> [HOW TO COMPLETE THIS TASK]: Check every line of the entries that follow, and copy the ones containing "none".

> [GIVEN DATA]:
=== Begin Enclosure ===
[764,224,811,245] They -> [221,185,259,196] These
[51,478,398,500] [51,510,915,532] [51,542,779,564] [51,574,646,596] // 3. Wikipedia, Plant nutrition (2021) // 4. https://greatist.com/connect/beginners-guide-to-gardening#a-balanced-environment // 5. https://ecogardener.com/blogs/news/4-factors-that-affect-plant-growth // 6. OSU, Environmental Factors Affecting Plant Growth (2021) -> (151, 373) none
=== End Enclosure ===
=== Begin Enclosure ===
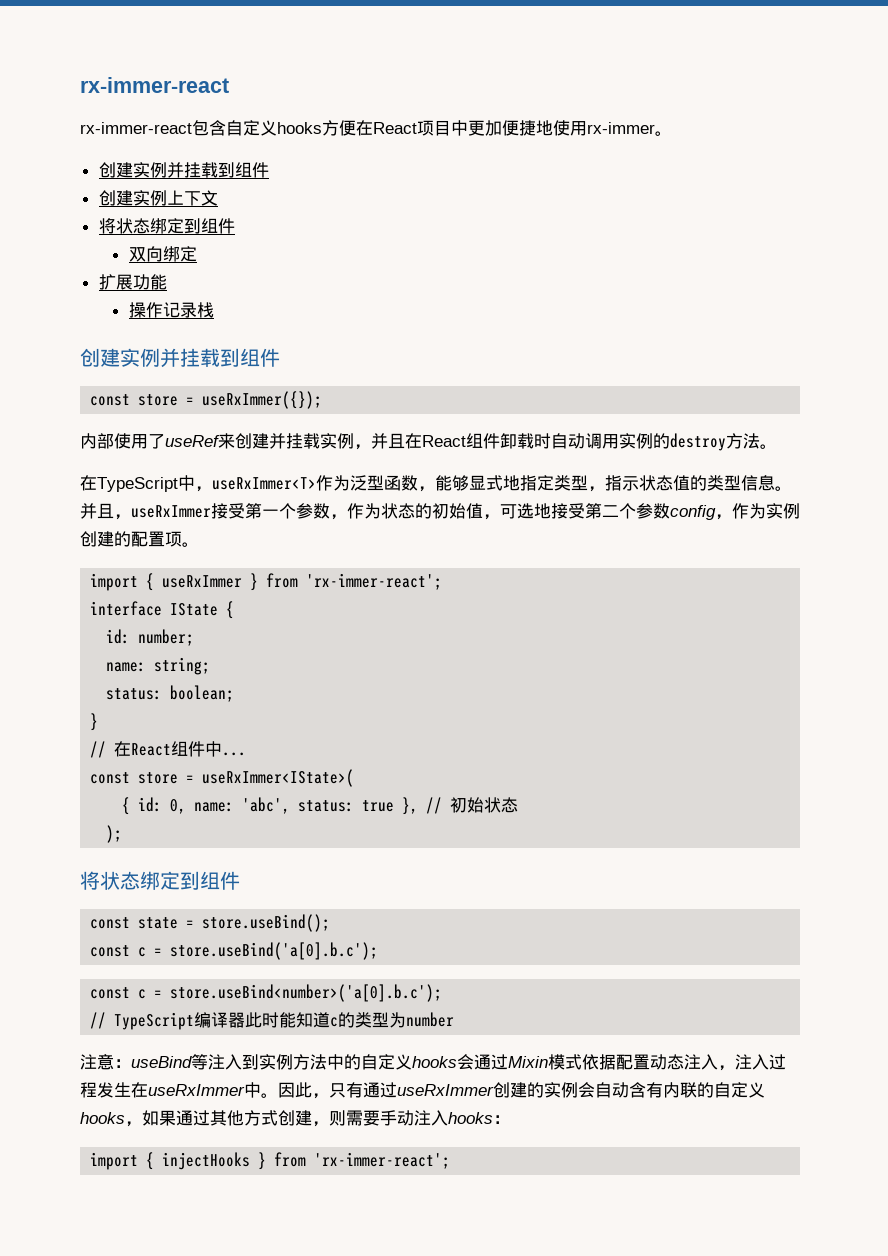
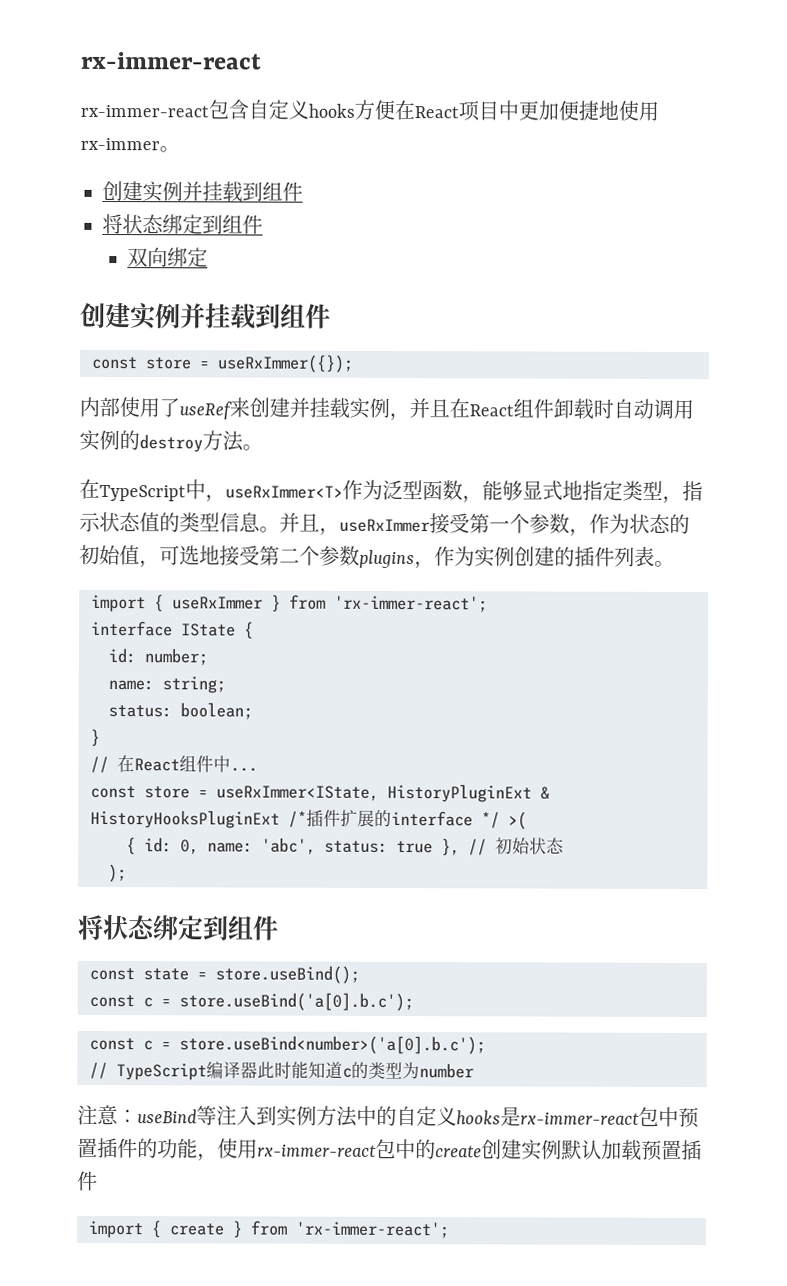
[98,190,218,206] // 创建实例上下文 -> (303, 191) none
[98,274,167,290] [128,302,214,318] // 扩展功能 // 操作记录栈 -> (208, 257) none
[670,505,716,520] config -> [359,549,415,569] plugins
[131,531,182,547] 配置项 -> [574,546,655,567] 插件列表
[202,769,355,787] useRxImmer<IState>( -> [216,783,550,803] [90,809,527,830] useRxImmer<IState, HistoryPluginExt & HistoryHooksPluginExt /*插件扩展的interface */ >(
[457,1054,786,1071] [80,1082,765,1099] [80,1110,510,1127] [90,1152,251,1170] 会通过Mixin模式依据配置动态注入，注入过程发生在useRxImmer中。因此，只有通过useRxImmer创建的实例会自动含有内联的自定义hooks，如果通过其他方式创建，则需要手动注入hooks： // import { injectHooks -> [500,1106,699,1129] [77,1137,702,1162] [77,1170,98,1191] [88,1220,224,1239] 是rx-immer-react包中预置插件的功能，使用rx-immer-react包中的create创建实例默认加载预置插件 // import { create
=== End Enclosure ===
> [TASK SOLUTION]:
[51,478,398,500] [51,510,915,532] [51,542,779,564] [51,574,646,596] // 3. Wikipedia, Plant nutrition (2021) // 4. https://greatist.com/connect/beginners-guide-to-gardening#a-balanced-environment // 5. https://ecogardener.com/blogs/news/4-factors-that-affect-plant-growth // 6. OSU, Environmental Factors Affecting Plant Growth (2021) -> (151, 373) none
[98,190,218,206] // 创建实例上下文 -> (303, 191) none
[98,274,167,290] [128,302,214,318] // 扩展功能 // 操作记录栈 -> (208, 257) none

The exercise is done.